* WHAT YOU SHOULD DO: Starting at the first line of the material below and stopping after the line that includes "border-collapse: collapse;", write the lines out again exactly. Drop any pictures.

* RECORDS SUPPLIED:
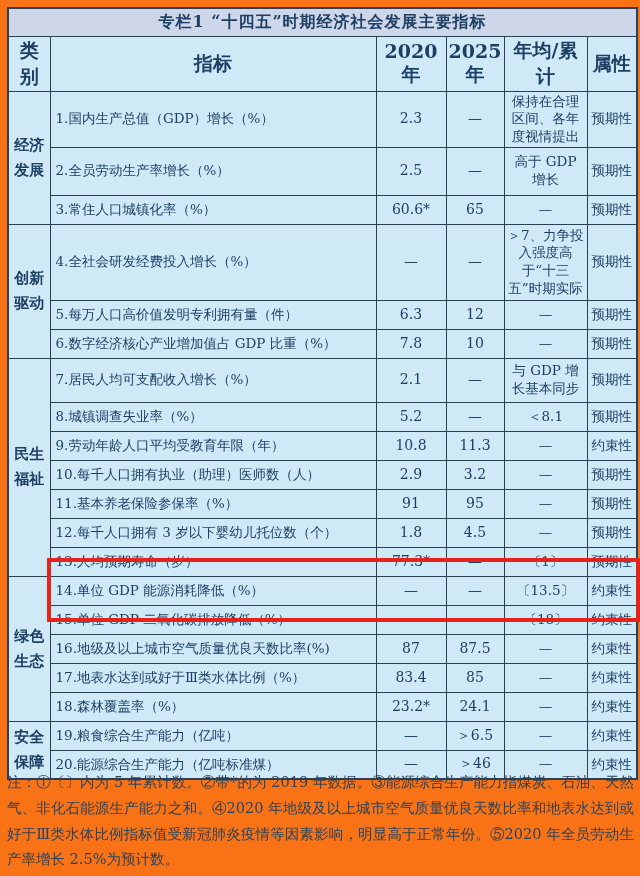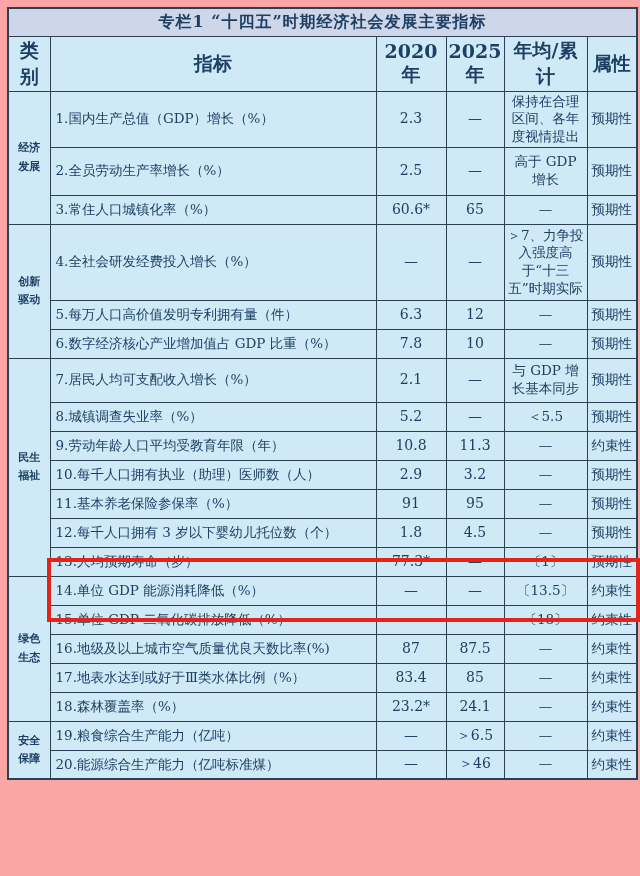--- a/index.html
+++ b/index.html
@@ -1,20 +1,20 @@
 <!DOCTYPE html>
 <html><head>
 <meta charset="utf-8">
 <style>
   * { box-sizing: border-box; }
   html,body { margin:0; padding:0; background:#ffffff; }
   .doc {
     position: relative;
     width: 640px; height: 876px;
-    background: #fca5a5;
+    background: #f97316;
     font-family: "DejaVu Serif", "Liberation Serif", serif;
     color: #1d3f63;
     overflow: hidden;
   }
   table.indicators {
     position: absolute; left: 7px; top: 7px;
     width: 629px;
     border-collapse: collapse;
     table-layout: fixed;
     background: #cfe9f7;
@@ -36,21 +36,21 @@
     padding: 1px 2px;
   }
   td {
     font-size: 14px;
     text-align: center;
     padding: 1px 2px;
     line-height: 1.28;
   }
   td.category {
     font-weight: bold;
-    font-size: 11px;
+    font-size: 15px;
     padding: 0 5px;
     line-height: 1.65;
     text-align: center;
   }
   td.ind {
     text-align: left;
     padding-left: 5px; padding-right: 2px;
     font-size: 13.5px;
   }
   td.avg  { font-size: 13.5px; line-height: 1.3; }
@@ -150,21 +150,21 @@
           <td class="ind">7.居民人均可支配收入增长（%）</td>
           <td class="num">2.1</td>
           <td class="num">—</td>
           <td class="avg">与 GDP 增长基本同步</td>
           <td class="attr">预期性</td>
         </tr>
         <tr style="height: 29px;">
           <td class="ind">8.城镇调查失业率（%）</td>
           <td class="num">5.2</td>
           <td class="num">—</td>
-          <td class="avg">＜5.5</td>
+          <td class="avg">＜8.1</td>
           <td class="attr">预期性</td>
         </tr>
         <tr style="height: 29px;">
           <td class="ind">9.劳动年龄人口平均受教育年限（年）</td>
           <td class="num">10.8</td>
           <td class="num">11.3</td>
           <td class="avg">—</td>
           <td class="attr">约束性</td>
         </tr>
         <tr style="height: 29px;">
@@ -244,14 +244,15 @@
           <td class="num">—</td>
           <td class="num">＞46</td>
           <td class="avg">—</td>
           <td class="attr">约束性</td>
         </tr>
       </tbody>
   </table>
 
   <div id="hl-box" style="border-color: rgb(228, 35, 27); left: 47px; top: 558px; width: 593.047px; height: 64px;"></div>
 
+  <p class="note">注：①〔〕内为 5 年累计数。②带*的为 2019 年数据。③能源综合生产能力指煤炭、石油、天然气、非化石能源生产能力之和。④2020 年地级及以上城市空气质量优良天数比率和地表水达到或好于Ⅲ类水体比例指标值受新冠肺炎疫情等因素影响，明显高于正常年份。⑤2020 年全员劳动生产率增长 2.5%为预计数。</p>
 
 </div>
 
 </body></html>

* WRITTEN REPLY:
--- a/index.html
+++ b/index.html
@@ -1,20 +1,20 @@
 <!DOCTYPE html>
 <html><head>
 <meta charset="utf-8">
 <style>
   * { box-sizing: border-box; }
   html,body { margin:0; padding:0; background:#ffffff; }
   .doc {
     position: relative;
     width: 640px; height: 876px;
-    background: #fca5a5;
+    background: #f97316;
     font-family: "DejaVu Serif", "Liberation Serif", serif;
     color: #1d3f63;
     overflow: hidden;
   }
   table.indicators {
     position: absolute; left: 7px; top: 7px;
     width: 629px;
     border-collapse: collapse;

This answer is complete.